Work to complete:
Retype every entry word for word. Omit the pictures.

Supplied information:
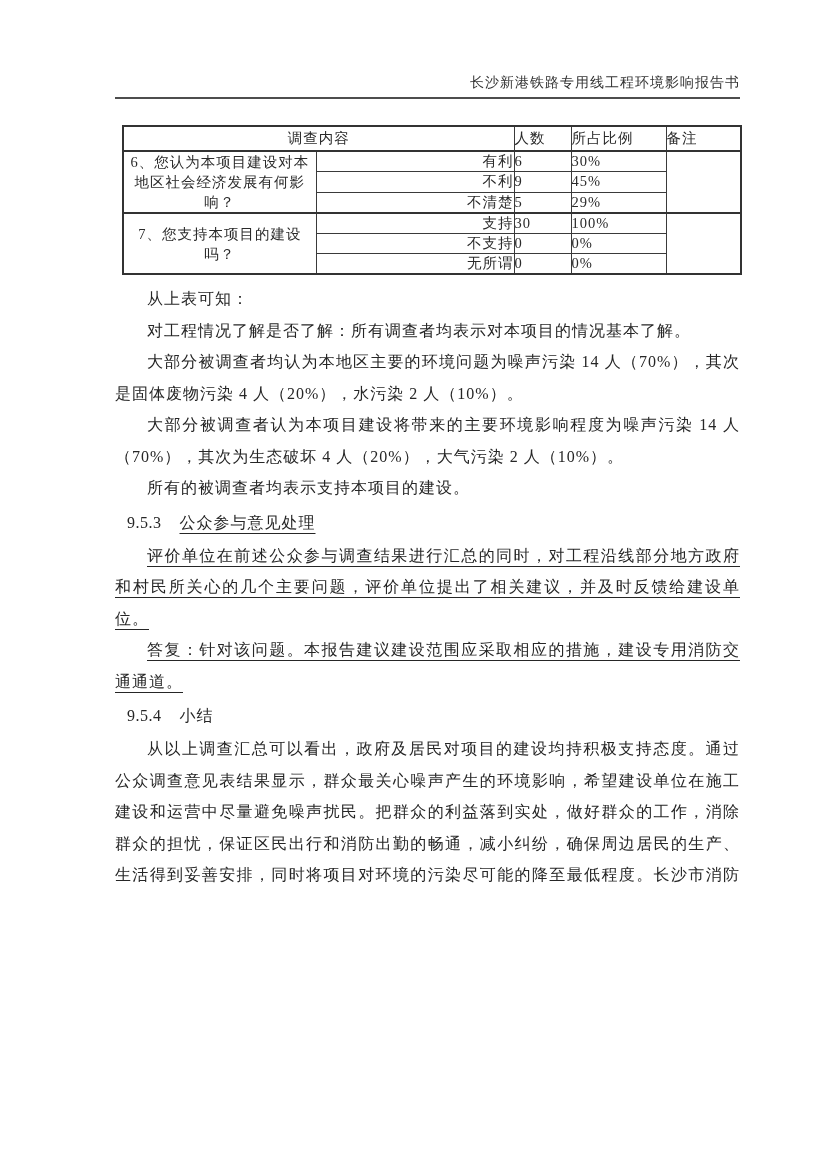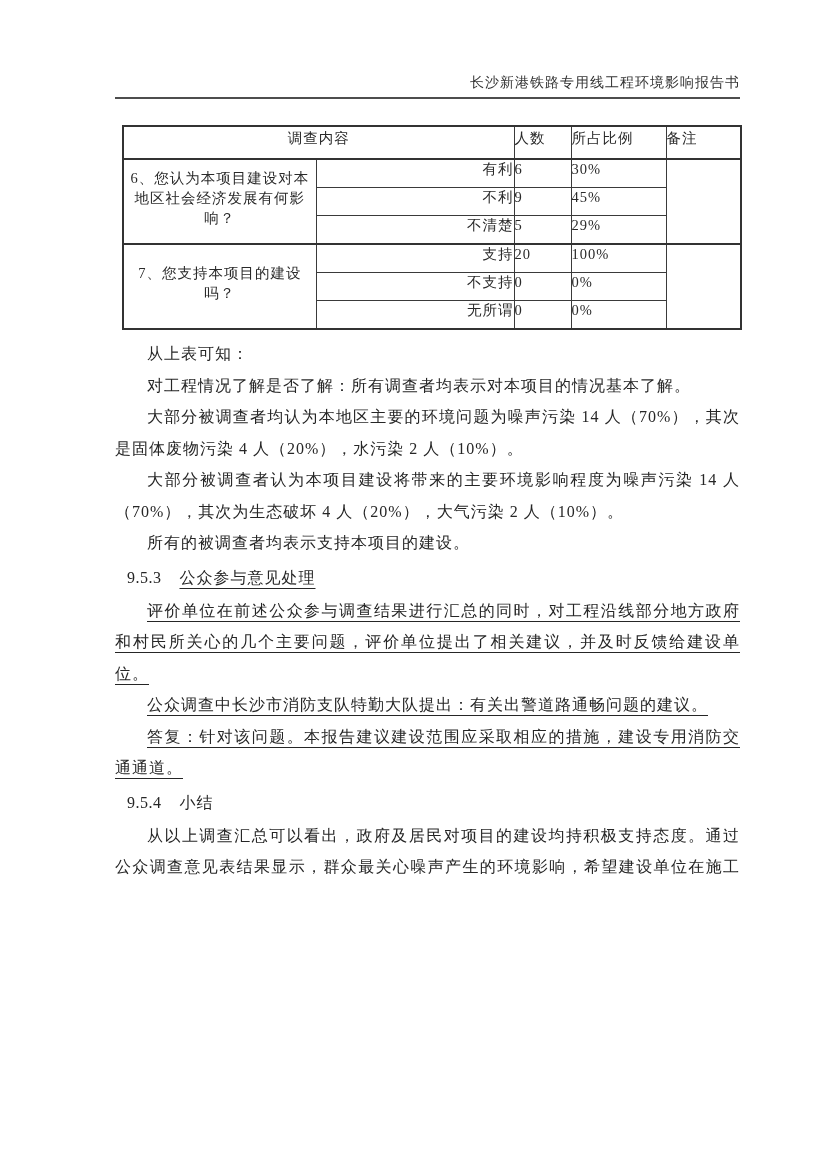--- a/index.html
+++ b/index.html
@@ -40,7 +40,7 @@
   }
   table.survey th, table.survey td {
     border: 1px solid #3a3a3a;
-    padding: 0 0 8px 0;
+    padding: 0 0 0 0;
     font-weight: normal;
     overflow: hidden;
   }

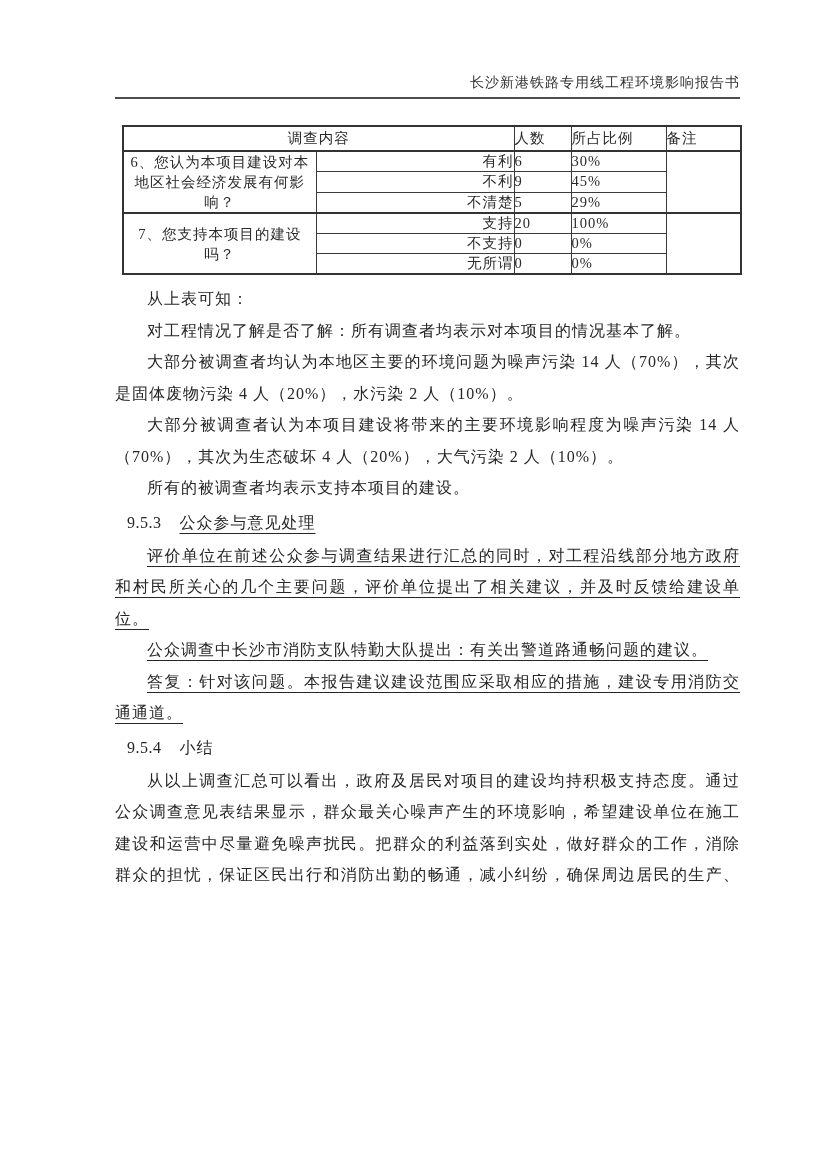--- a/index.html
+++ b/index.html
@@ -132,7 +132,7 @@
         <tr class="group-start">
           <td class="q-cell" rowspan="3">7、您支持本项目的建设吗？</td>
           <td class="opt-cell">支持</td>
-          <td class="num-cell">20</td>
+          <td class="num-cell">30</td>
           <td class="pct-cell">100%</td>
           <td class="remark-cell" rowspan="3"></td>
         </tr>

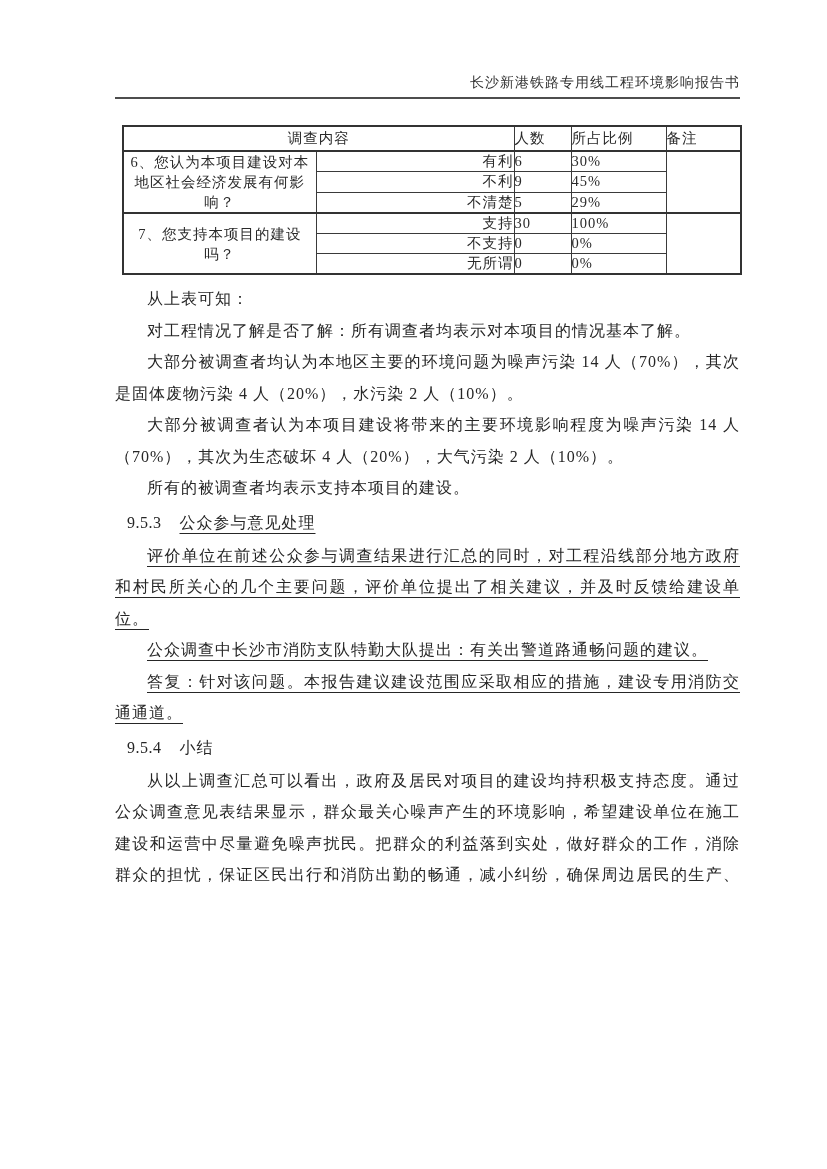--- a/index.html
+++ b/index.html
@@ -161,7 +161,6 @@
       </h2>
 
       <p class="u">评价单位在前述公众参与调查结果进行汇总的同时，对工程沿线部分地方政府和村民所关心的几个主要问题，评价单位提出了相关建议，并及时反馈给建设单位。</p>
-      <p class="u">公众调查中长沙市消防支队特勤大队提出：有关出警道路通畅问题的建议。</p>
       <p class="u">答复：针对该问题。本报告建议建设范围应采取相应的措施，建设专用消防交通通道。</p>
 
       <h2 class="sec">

Result:
--- a/index.html
+++ b/index.html
@@ -40,7 +40,7 @@
   }
   table.survey th, table.survey td {
     border: 1px solid #3a3a3a;
-    padding: 0 0 8px 0;
+    padding: 0 0 0 0;
     font-weight: normal;
     overflow: hidden;
   }

--- a/index.html
+++ b/index.html
@@ -132,7 +132,7 @@
         <tr class="group-start">
           <td class="q-cell" rowspan="3">7、您支持本项目的建设吗？</td>
           <td class="opt-cell">支持</td>
-          <td class="num-cell">20</td>
+          <td class="num-cell">30</td>
           <td class="pct-cell">100%</td>
           <td class="remark-cell" rowspan="3"></td>
         </tr>

--- a/index.html
+++ b/index.html
@@ -161,7 +161,6 @@
       </h2>
 
       <p class="u">评价单位在前述公众参与调查结果进行汇总的同时，对工程沿线部分地方政府和村民所关心的几个主要问题，评价单位提出了相关建议，并及时反馈给建设单位。</p>
-      <p class="u">公众调查中长沙市消防支队特勤大队提出：有关出警道路通畅问题的建议。</p>
       <p class="u">答复：针对该问题。本报告建议建设范围应采取相应的措施，建设专用消防交通通道。</p>
 
       <h2 class="sec">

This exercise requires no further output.